Notre ami se retourna et aperçut une sentinelle gauloise à quelques mètres de lui. Il sourit à son camarade.

— T'affole pas, Duconix, rassura le chasseur de moustaches. Je vais aux goghs[2].

— Tu as bien de la chance, grommela sombrement la sentinelle.

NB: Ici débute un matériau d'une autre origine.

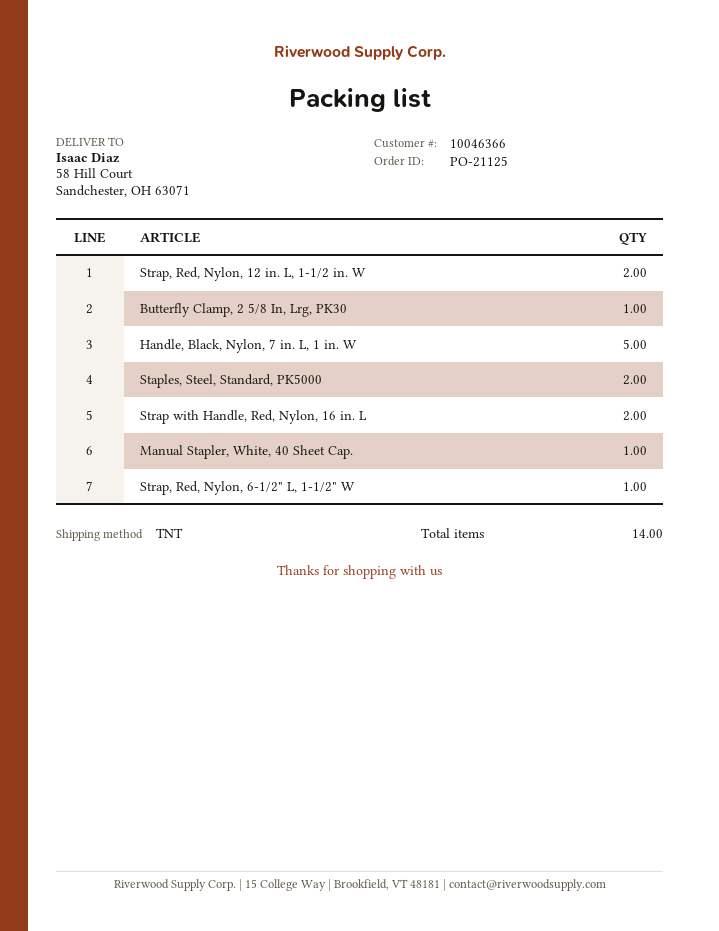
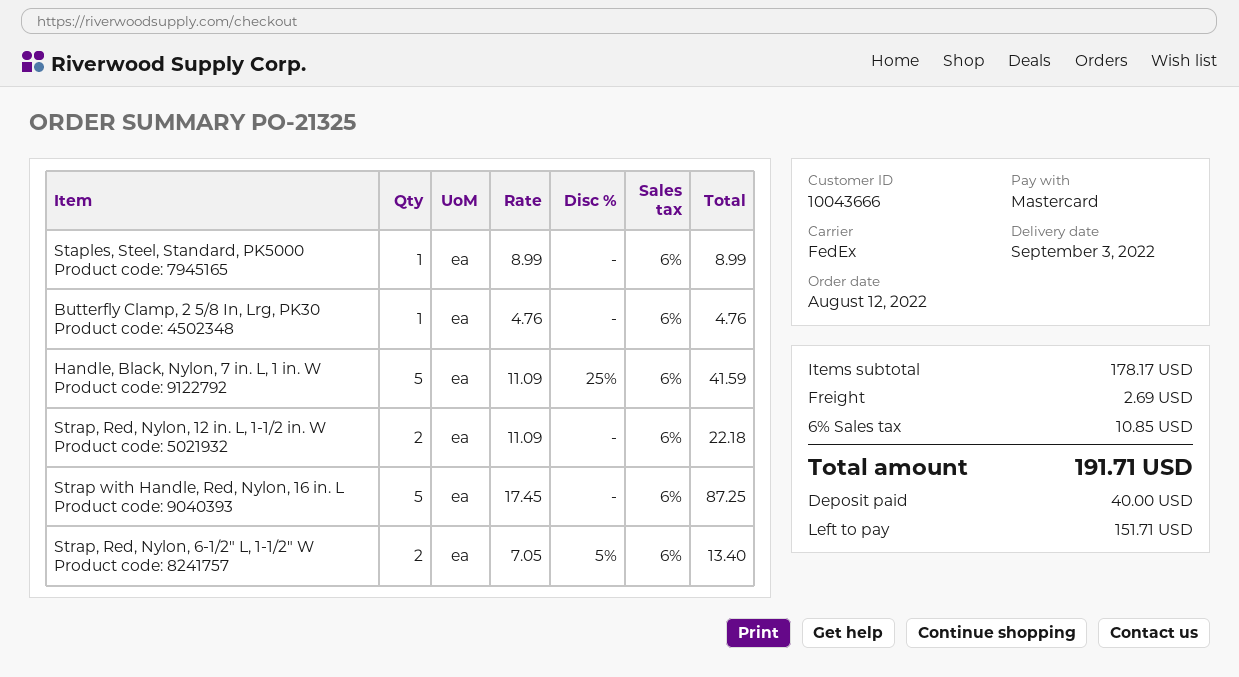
order number: PO-21125 -> PO-21325
customer number: 10046366 -> 10043666
shipping method: TNT -> FedEx
Staples, Steel, Standard, PK5000: 2 -> 1
Strap with Handle, Red, Nylon, 16 in. L: 2 -> 5
Manual Stapler, White, 40 Sheet Cap.: 1 -> none
Strap, Red, Nylon, 6-1/2" L, 1-1/2" W: 1 -> 2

Et, discrètement, elle tourna le dos à Bérurix qui en profita pour escalader la palissade. Ce que la famine lui faisait perdre en forces, il le gagnait en agilité. Lorsqu'il fut au sommet de la palissade, il défit ses molletières de cuir, les lia bout à bout et les attacha à l'un des pieux en prévision de son retour car, depuis l'extérieur, l'escalade s'avérait impossible. Puis il se laissa couler en deçà des fortifications. Chose curieuse, malgré les périls qui l'environnaient, il ressentit un délicieux sentiment de liberté. D'un pas prudent, l'échine arquée, il s'approcha du fossé ceinturant la place forte. Bérurix émit un petit sifflement approbateur. C'était du beau travail.

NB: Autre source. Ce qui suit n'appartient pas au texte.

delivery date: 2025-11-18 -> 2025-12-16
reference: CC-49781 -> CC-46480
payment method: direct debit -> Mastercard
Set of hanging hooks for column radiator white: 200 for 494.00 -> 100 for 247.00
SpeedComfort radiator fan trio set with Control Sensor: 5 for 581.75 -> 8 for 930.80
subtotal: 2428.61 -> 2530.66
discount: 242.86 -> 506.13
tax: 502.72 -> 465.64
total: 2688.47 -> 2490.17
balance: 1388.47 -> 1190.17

Ces Romains, tout de même, ils étaient ce qu'ils étaient, mais question boulot ils ne craignaient personne ! Une boue fangeuse croupissait au fond de ce fossé. Bérurix s'y engagea. Les miasmes le laissaient indifférent car il n'avait jamais eu le sens olfactif très développé. C'était toujours à lui qu'on refilait les morceaux de venaison les plus avancés.

Le franchissement du fossé fut long, pénible et périlleux. Mille fois, Bérurix faillit périr enlisé dans la vase qui le happait. Mais la faim guidait ses pas. La faim et l'amour. Car il comptait bien ramener une moustache de rechange à sa bonne amie. Larirette était une compagne fidèle et docile. Pour ce qui était du repos du guerrier, elle en connaissait un bout ! Il n'y en avait pas deux comme elle, de Lutèce à Lugdunum, pour réussir le grand écart à l'envers sur la peau d'ours rembourrée. Une merveille ! Quant à l'hydromel, elle te vous le préparait mieux que la barmaid de la Grande Caverne à Gergovie qui, pourtant, connaissait son métier !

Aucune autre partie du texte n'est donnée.